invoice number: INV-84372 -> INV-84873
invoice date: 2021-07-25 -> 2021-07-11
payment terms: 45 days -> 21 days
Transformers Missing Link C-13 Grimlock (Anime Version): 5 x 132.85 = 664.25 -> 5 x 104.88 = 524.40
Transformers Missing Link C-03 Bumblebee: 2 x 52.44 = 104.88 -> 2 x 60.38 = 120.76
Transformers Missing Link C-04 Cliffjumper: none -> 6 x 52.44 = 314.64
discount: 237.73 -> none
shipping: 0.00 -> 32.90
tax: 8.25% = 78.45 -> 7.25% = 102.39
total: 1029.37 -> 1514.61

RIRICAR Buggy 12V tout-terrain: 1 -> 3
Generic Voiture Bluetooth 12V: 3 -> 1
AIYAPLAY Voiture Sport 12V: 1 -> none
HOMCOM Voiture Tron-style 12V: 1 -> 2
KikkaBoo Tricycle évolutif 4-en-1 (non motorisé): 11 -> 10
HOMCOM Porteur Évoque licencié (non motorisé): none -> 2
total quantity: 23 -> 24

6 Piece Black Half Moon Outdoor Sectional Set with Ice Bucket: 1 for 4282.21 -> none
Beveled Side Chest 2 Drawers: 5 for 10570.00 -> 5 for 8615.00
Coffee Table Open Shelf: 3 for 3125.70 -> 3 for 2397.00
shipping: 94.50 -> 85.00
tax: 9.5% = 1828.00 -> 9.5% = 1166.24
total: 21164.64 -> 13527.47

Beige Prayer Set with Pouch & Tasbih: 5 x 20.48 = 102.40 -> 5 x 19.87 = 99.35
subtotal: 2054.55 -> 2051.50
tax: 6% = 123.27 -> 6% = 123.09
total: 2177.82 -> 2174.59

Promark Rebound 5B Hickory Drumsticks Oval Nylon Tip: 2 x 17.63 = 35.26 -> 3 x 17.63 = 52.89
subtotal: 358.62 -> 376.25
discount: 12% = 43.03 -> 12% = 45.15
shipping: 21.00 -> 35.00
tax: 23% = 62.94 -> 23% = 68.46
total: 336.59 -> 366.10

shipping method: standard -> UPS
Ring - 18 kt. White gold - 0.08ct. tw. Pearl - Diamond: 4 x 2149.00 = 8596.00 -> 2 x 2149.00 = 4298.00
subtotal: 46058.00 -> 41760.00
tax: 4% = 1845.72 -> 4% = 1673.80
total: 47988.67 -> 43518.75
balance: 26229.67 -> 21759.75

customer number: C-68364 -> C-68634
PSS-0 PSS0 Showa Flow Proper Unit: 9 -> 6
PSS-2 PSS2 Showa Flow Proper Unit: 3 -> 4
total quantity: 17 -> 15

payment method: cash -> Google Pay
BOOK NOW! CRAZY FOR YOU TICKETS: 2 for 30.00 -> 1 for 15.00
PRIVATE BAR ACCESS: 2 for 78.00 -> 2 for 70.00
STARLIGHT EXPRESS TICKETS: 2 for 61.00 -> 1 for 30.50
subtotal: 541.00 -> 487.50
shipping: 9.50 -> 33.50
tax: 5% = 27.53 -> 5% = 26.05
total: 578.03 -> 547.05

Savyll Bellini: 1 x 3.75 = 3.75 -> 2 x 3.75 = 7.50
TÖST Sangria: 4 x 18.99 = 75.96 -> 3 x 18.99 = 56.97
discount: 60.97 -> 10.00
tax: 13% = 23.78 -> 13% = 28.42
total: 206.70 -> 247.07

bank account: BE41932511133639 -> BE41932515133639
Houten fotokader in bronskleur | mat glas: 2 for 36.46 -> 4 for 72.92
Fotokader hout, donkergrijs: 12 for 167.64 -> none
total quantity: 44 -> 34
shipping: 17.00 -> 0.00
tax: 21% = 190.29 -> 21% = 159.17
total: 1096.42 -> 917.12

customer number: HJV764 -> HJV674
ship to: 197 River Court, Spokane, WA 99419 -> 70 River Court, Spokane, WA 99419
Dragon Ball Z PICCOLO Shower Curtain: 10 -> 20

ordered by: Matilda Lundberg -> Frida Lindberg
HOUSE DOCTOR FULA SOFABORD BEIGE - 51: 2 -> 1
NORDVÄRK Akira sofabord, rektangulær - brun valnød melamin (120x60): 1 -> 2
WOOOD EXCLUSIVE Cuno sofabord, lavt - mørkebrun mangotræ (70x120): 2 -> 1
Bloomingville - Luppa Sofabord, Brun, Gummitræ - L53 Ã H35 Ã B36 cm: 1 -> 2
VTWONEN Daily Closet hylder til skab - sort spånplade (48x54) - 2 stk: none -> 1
------------
The required output is the stretch of entries above from the line containing "total: 1029.37 -> 1514.61" through the line containing "subtotal: 2054.55 -> 2051.50", reproduced exactly.

— Final answer —
total: 1029.37 -> 1514.61

RIRICAR Buggy 12V tout-terrain: 1 -> 3
Generic Voiture Bluetooth 12V: 3 -> 1
AIYAPLAY Voiture Sport 12V: 1 -> none
HOMCOM Voiture Tron-style 12V: 1 -> 2
KikkaBoo Tricycle évolutif 4-en-1 (non motorisé): 11 -> 10
HOMCOM Porteur Évoque licencié (non motorisé): none -> 2
total quantity: 23 -> 24

6 Piece Black Half Moon Outdoor Sectional Set with Ice Bucket: 1 for 4282.21 -> none
Beveled Side Chest 2 Drawers: 5 for 10570.00 -> 5 for 8615.00
Coffee Table Open Shelf: 3 for 3125.70 -> 3 for 2397.00
shipping: 94.50 -> 85.00
tax: 9.5% = 1828.00 -> 9.5% = 1166.24
total: 21164.64 -> 13527.47

Beige Prayer Set with Pouch & Tasbih: 5 x 20.48 = 102.40 -> 5 x 19.87 = 99.35
subtotal: 2054.55 -> 2051.50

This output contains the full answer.